(Stored entries)
----------------
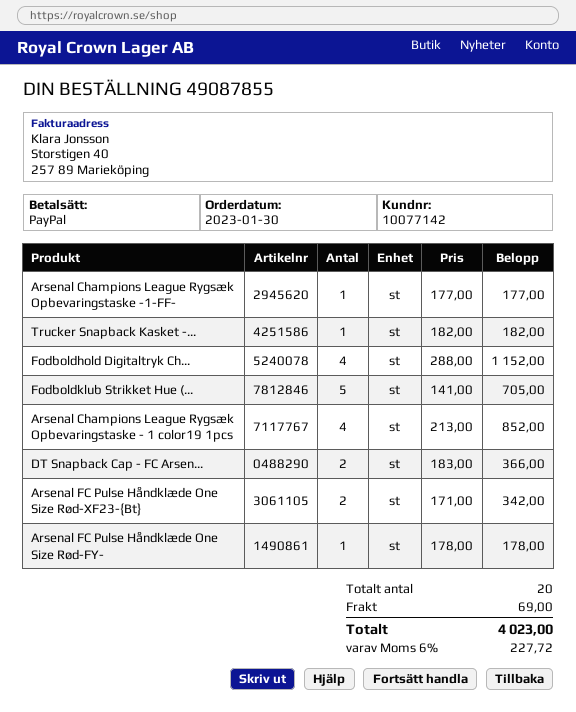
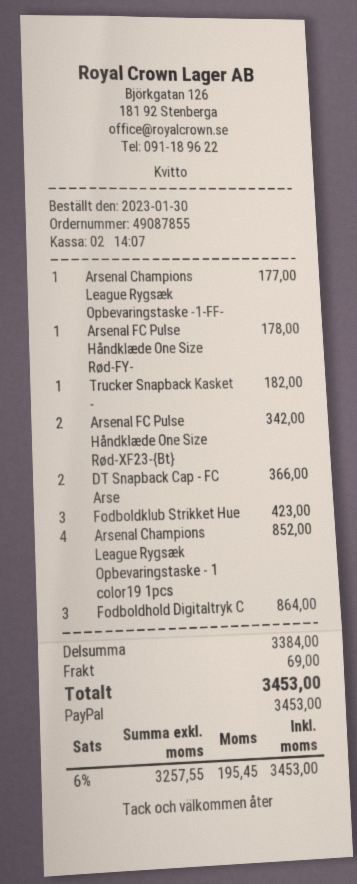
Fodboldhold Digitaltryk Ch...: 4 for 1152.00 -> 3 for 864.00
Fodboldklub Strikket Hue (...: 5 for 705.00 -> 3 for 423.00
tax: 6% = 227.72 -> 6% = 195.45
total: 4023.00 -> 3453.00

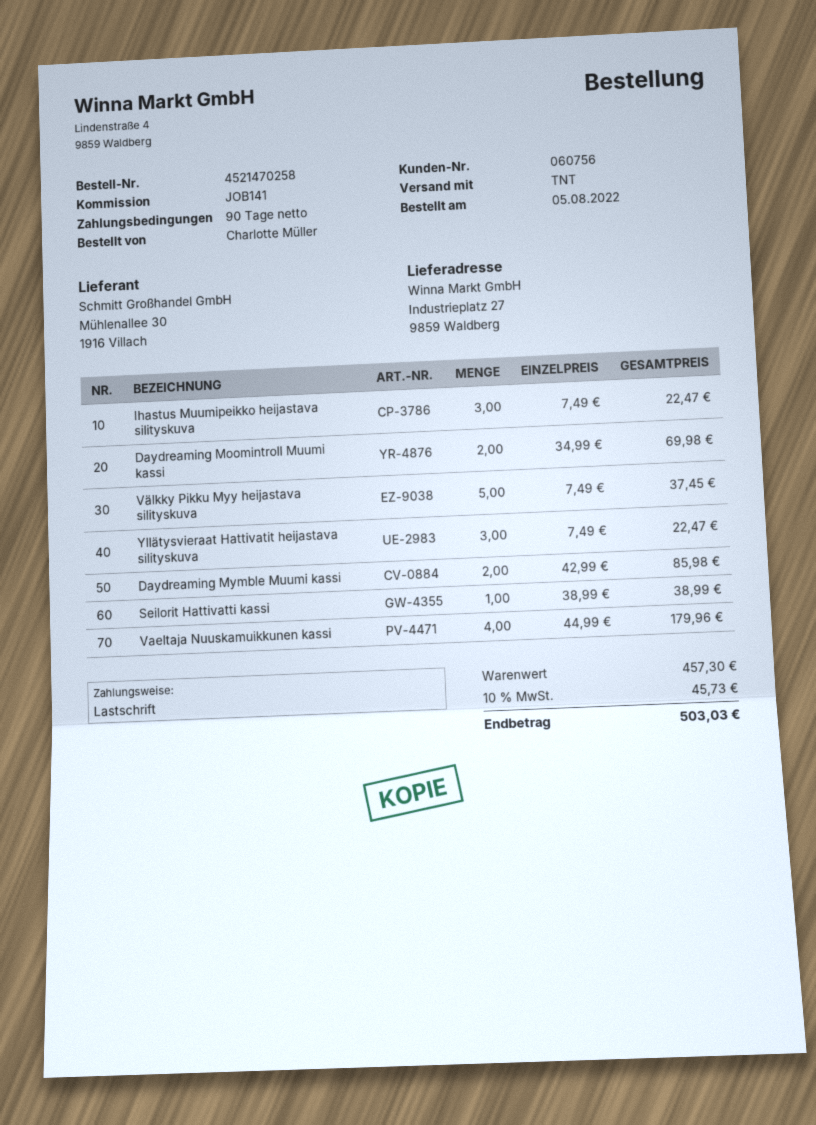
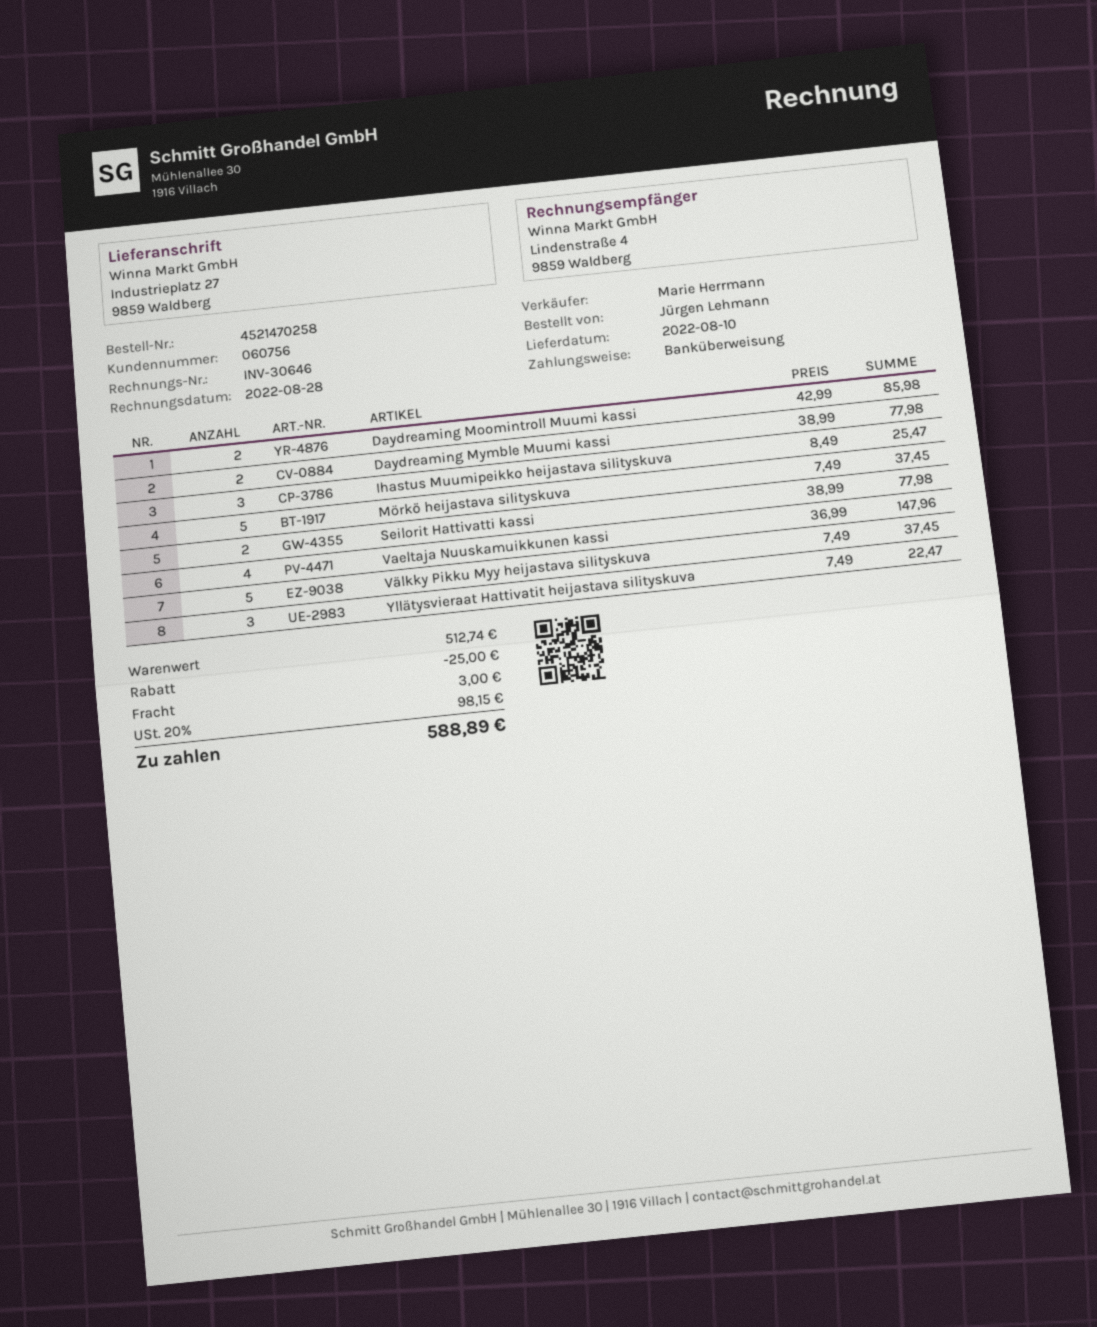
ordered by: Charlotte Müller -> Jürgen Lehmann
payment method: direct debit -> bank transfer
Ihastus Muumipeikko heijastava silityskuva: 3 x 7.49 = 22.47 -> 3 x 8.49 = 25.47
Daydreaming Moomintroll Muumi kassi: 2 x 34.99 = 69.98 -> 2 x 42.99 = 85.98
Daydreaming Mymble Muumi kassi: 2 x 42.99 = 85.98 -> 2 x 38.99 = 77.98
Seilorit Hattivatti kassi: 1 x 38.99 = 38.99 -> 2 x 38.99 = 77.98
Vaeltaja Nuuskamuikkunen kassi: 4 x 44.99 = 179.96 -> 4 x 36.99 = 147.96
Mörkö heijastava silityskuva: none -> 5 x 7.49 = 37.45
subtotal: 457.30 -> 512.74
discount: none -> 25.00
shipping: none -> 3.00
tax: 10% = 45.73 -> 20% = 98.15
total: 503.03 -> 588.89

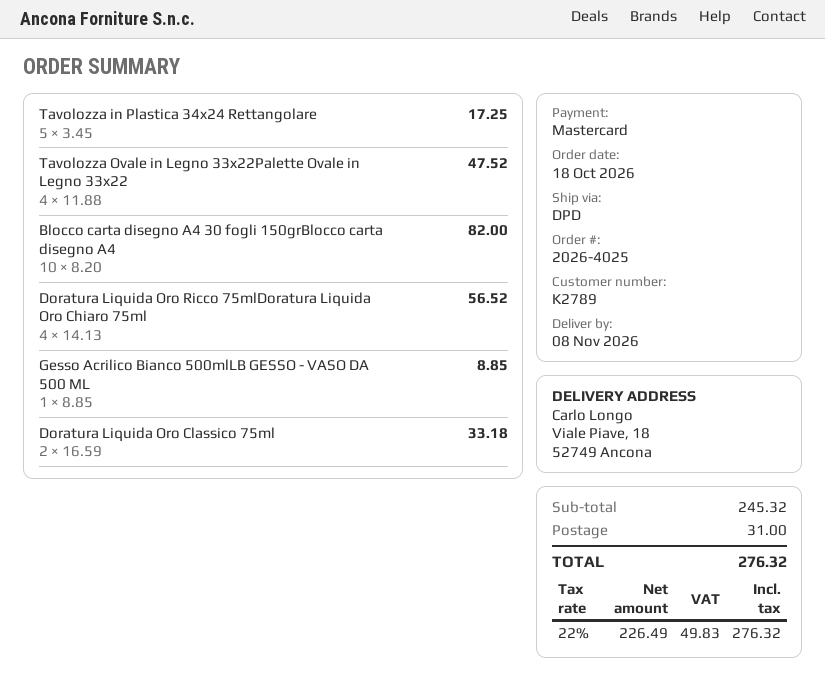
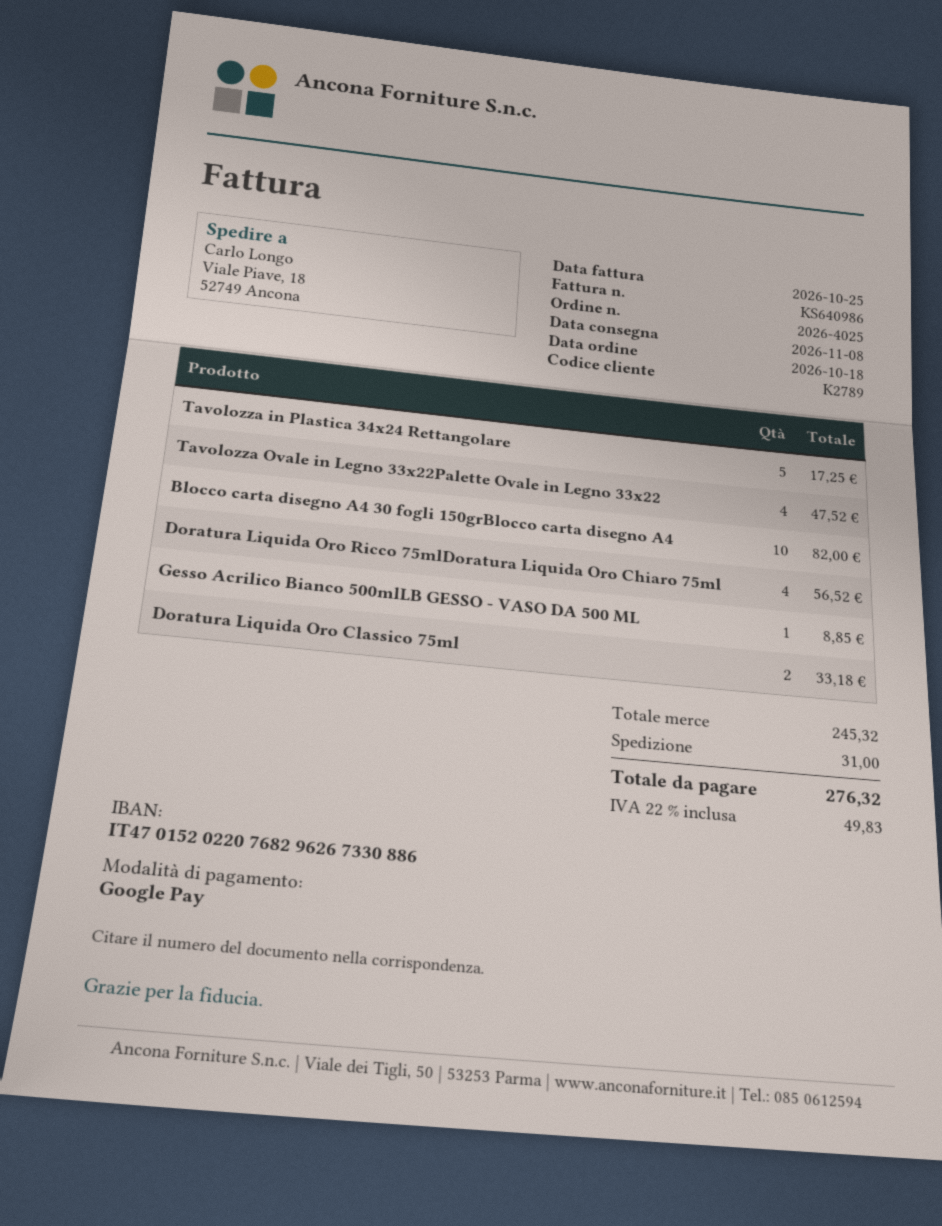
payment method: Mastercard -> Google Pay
----------------
Your assignment
Give every entry back unchanged, with no pictures.

Solution
Fodboldhold Digitaltryk Ch...: 4 for 1152.00 -> 3 for 864.00
Fodboldklub Strikket Hue (...: 5 for 705.00 -> 3 for 423.00
tax: 6% = 227.72 -> 6% = 195.45
total: 4023.00 -> 3453.00

ordered by: Charlotte Müller -> Jürgen Lehmann
payment method: direct debit -> bank transfer
Ihastus Muumipeikko heijastava silityskuva: 3 x 7.49 = 22.47 -> 3 x 8.49 = 25.47
Daydreaming Moomintroll Muumi kassi: 2 x 34.99 = 69.98 -> 2 x 42.99 = 85.98
Daydreaming Mymble Muumi kassi: 2 x 42.99 = 85.98 -> 2 x 38.99 = 77.98
Seilorit Hattivatti kassi: 1 x 38.99 = 38.99 -> 2 x 38.99 = 77.98
Vaeltaja Nuuskamuikkunen kassi: 4 x 44.99 = 179.96 -> 4 x 36.99 = 147.96
Mörkö heijastava silityskuva: none -> 5 x 7.49 = 37.45
subtotal: 457.30 -> 512.74
discount: none -> 25.00
shipping: none -> 3.00
tax: 10% = 45.73 -> 20% = 98.15
total: 503.03 -> 588.89

payment method: Mastercard -> Google Pay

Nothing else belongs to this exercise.